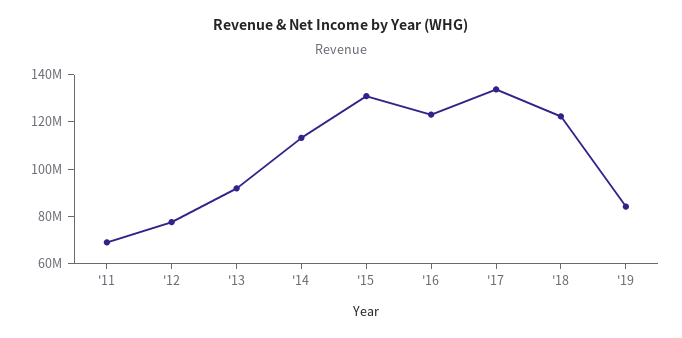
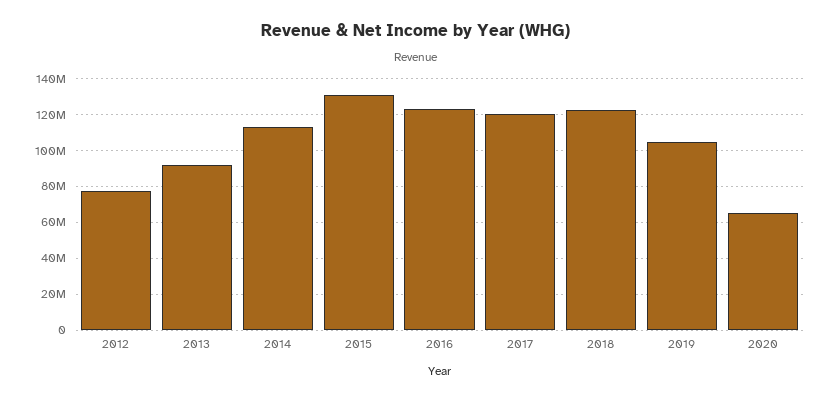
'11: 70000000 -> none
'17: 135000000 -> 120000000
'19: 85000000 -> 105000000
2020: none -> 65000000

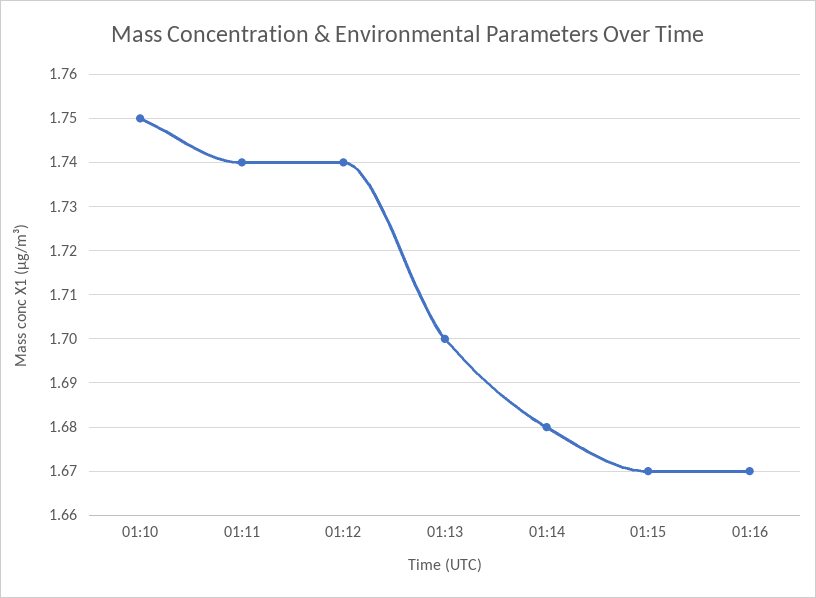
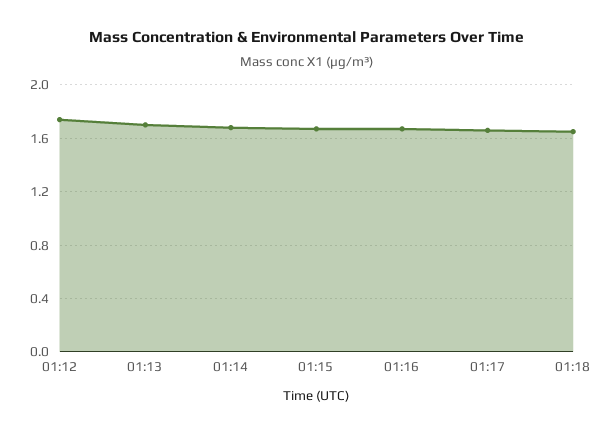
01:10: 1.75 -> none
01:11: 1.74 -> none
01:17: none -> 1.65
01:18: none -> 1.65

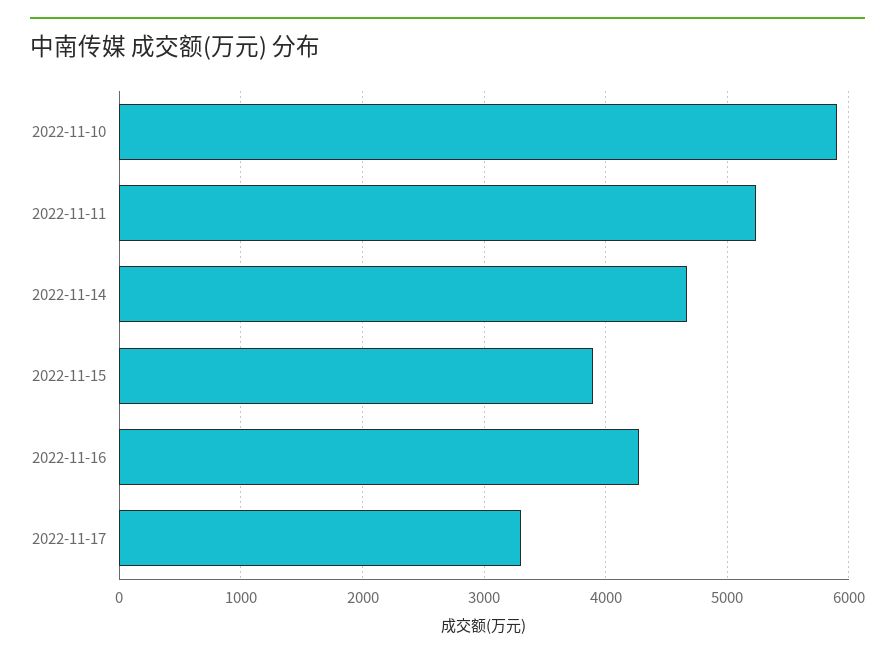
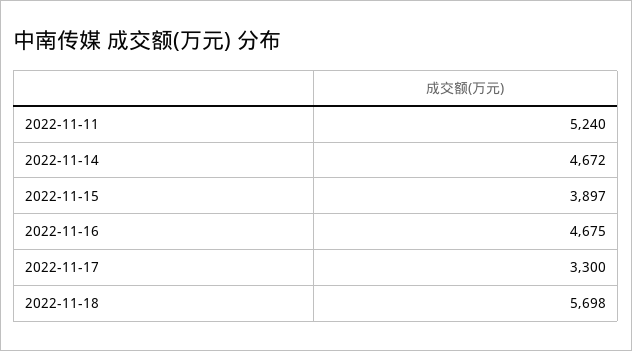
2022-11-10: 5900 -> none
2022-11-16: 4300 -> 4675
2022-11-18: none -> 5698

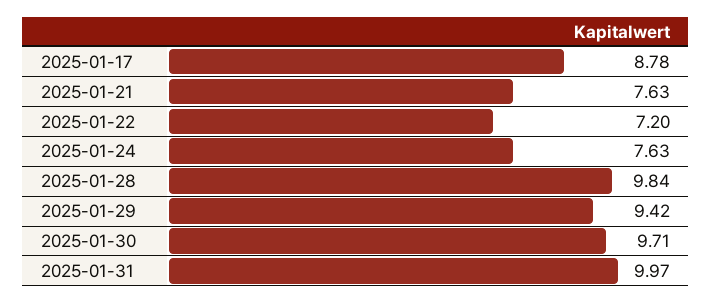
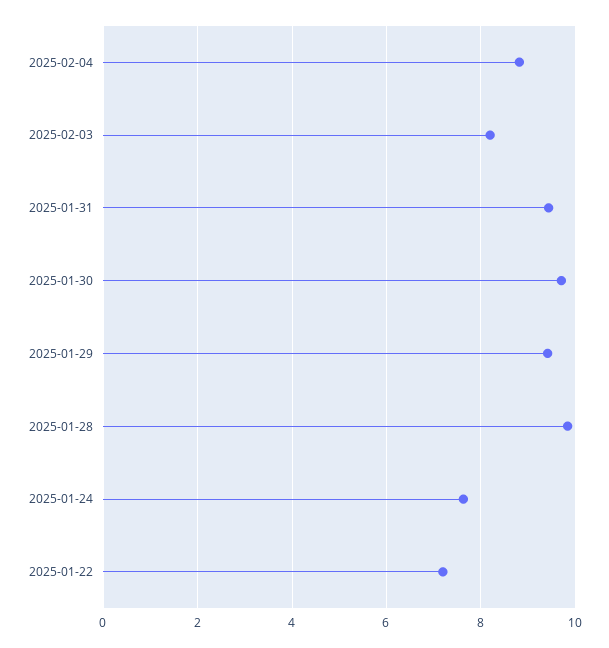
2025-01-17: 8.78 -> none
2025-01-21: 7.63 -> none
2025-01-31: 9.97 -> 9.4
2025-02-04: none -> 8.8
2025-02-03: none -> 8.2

============

### EXERCISE DESCRIPTION
Would you please repeat all the data word for word, but without the pictures?

### RESPONSE TO THIS TASK
'11: 70000000 -> none
'17: 135000000 -> 120000000
'19: 85000000 -> 105000000
2020: none -> 65000000

01:10: 1.75 -> none
01:11: 1.74 -> none
01:17: none -> 1.65
01:18: none -> 1.65

2022-11-10: 5900 -> none
2022-11-16: 4300 -> 4675
2022-11-18: none -> 5698

2025-01-17: 8.78 -> none
2025-01-21: 7.63 -> none
2025-01-31: 9.97 -> 9.4
2025-02-04: none -> 8.8
2025-02-03: none -> 8.2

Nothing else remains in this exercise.